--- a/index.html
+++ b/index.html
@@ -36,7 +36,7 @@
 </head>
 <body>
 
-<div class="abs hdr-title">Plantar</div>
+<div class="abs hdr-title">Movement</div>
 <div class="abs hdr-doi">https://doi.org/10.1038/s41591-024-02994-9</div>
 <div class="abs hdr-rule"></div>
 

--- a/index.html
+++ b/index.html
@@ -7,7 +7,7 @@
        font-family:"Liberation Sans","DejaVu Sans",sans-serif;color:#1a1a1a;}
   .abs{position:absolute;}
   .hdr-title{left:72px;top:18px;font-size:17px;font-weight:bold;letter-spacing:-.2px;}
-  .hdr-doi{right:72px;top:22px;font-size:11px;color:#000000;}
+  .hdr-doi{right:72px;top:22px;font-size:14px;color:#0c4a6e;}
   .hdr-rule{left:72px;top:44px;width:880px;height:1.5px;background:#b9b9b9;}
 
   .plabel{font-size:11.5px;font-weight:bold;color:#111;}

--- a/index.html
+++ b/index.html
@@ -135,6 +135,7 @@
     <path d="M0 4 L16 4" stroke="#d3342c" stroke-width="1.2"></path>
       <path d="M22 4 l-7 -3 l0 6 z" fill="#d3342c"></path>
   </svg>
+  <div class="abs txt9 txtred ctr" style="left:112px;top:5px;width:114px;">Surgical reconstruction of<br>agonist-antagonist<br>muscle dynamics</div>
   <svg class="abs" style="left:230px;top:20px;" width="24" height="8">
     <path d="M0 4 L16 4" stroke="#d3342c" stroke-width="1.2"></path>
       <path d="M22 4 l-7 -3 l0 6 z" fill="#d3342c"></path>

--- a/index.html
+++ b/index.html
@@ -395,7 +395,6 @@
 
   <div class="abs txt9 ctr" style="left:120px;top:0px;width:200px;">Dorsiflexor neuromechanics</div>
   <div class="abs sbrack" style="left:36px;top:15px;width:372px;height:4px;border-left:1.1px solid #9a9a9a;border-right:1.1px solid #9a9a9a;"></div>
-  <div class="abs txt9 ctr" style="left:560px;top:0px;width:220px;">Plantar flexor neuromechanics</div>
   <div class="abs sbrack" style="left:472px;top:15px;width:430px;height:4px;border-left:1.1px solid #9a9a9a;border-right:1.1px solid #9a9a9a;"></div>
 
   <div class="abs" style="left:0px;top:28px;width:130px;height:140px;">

#### [What you are asked to do]
What lines above contain the word "width"? Please copy each one.

#### [The completed task]
   .hdr-rule{left:72px;top:44px;width:880px;height:1.5px;background:#b9b9b9;}
     <path d="M0 4 L16 4" stroke="#d3342c" stroke-width="1.2"></path>
+  <div class="abs txt9 txtred ctr" style="left:112px;top:5px;width:114px;">Surgical reconstruction of<br>agonist-antagonist<br>muscle dynamics</div>
   <svg class="abs" style="left:230px;top:20px;" width="24" height="8">
     <path d="M0 4 L16 4" stroke="#d3342c" stroke-width="1.2"></path>
   <div class="abs txt9 ctr" style="left:120px;top:0px;width:200px;">Dorsiflexor neuromechanics</div>
   <div class="abs sbrack" style="left:36px;top:15px;width:372px;height:4px;border-left:1.1px solid #9a9a9a;border-right:1.1px solid #9a9a9a;"></div>
-  <div class="abs txt9 ctr" style="left:560px;top:0px;width:220px;">Plantar flexor neuromechanics</div>
   <div class="abs sbrack" style="left:472px;top:15px;width:430px;height:4px;border-left:1.1px solid #9a9a9a;border-right:1.1px solid #9a9a9a;"></div>
   <div class="abs" style="left:0px;top:28px;width:130px;height:140px;">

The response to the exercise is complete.